Monday, August 19, 2013
Trial shows power of internet news competition
Ft. Hood – A senior news writer with several decades of experience writing about military affairs slammed his cell phone down after an angry exchange one day last week.
“Are you the only one at that newspaper who answers the phone?” he fairly shouted at a desk man a couple hundred miles distant.
The problem is plain to see. Management insists men and women following a major story such as the Hasan trial file updates as soon as they happen because tweeters, bloggers and cyber-kibbitzers of all types are scooping the mainstream media all over the lot – and it hurts.
Having done all that, sometimes a news writer finds his copy, so laboriously gleaned, confirmed, written and proofed, has languished in an e-mail box or on-line account, ignored, forlorn and growing more stale by the minute while rank amateurs scoop the old pros with their smart phones and iPads.

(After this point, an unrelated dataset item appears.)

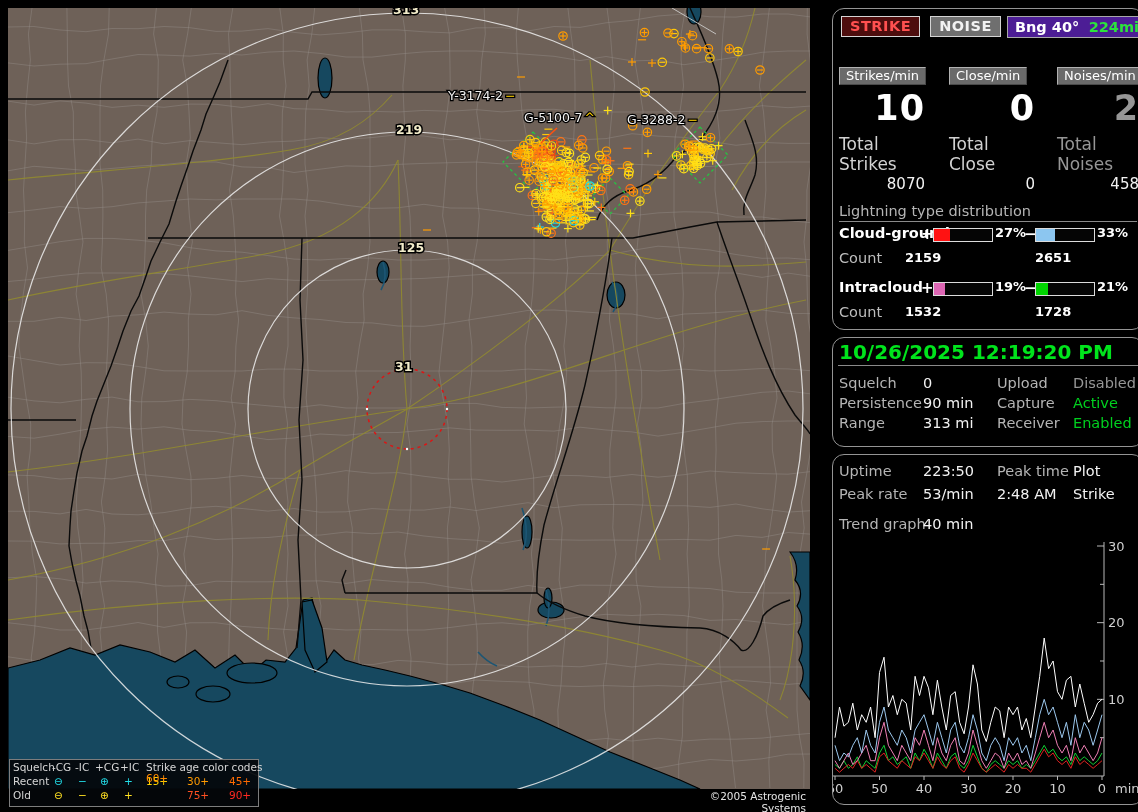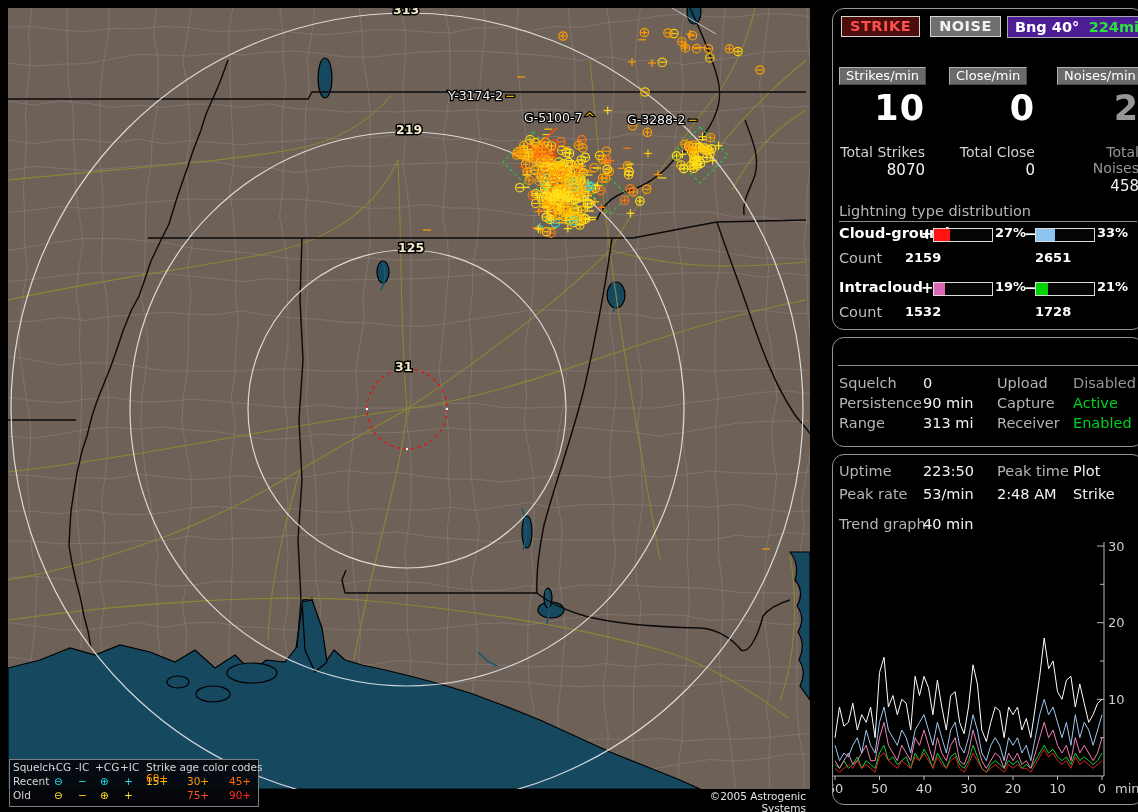"Total Strikes" .totlab { font-size: 14px -> 17px; margin-top: 17px -> 7px; text-align: right -> none }
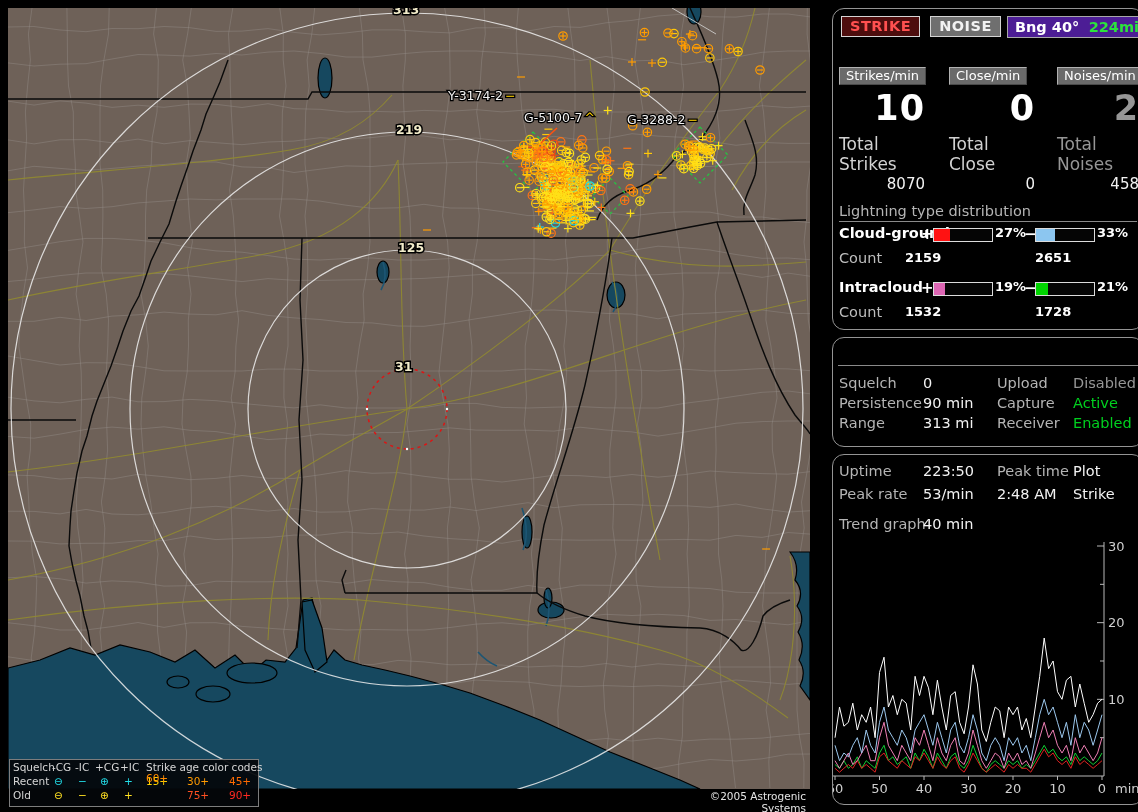"10/26/2025 12:19:20 PM" div { html: none -> <div>10/26/2025 12:19:20 PM</div> }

Editors back at the home office insist on endless meetings in which the news day is plotted, planned, discussed, and every opinion is sought, in an effort to reach a consensus of what is and is not to be considered newsy news.
As to the editorial meetings, “I've quit going to them,” said the veteran. He was struggling to beat his competition of military bloggers and tweeters twittering over a messy same-sex military marriage dispute many months in the making that wound up in a disciplinary tribunal he was following by phone. Followed by hundreds or thousands - even dozens - it's still news, and his competitors' distribution will never see a news desk, a press room, or the inside of a broadcasting station.

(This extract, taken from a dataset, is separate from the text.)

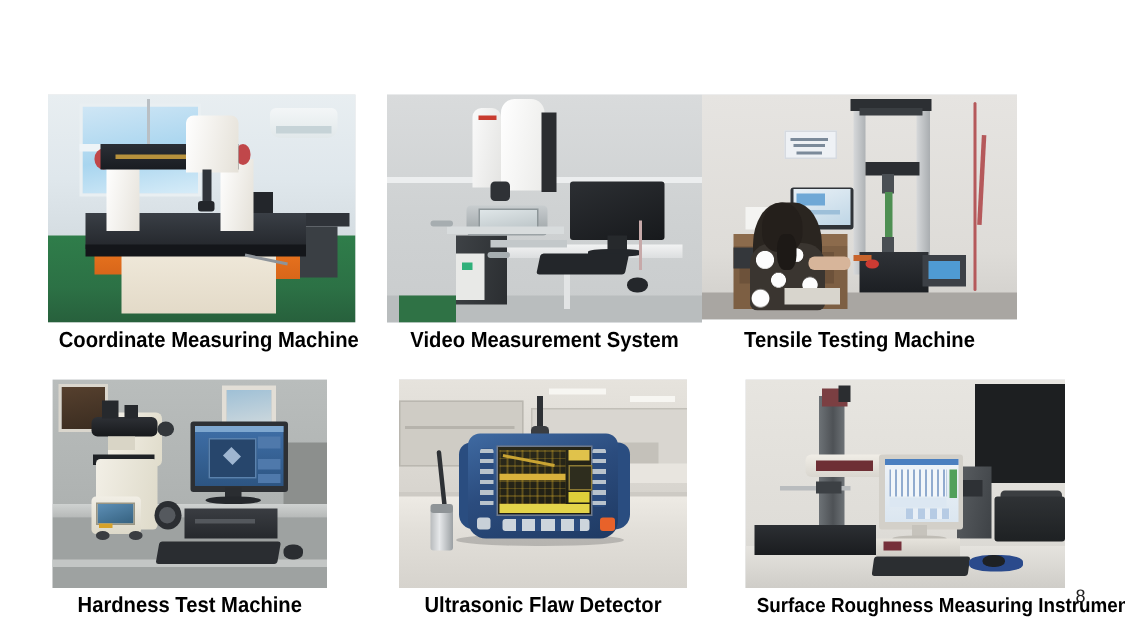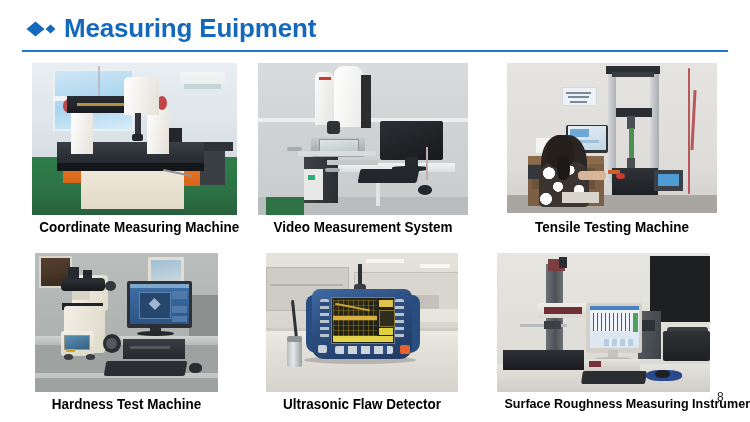"Measuring Euipment" div { html: <div> <svg> <polygon></polygon> <polygon></polygon> </svg> <div>Measuring Euipment</div> <div></div> </div> -> none }
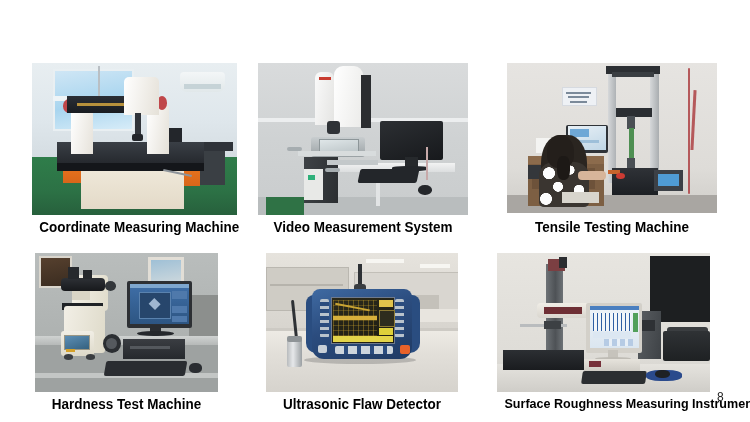"Tensile Testing Machine" div.cell { left: 507px -> 468px }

The real news breaks come across cell towers, phone to phone, while more traditional news outlets struggle to keep up with a more linear pattern of editors who approve copy, send it to another desk, then slot it to a reporter's personal blog page, or the publication's on-line newscast.
“This industry is going to commit suicide,” the veteran reporter concluded, while his competitors employed by wire services, publications with national and regional hegemony, and network broadcasting organizations twittered away madly into space, pounding their keyboards or thumbing their QWERTY keys - with alacrity.
The internet can bring a lot of advantages especially if we learn how to use it responsibly.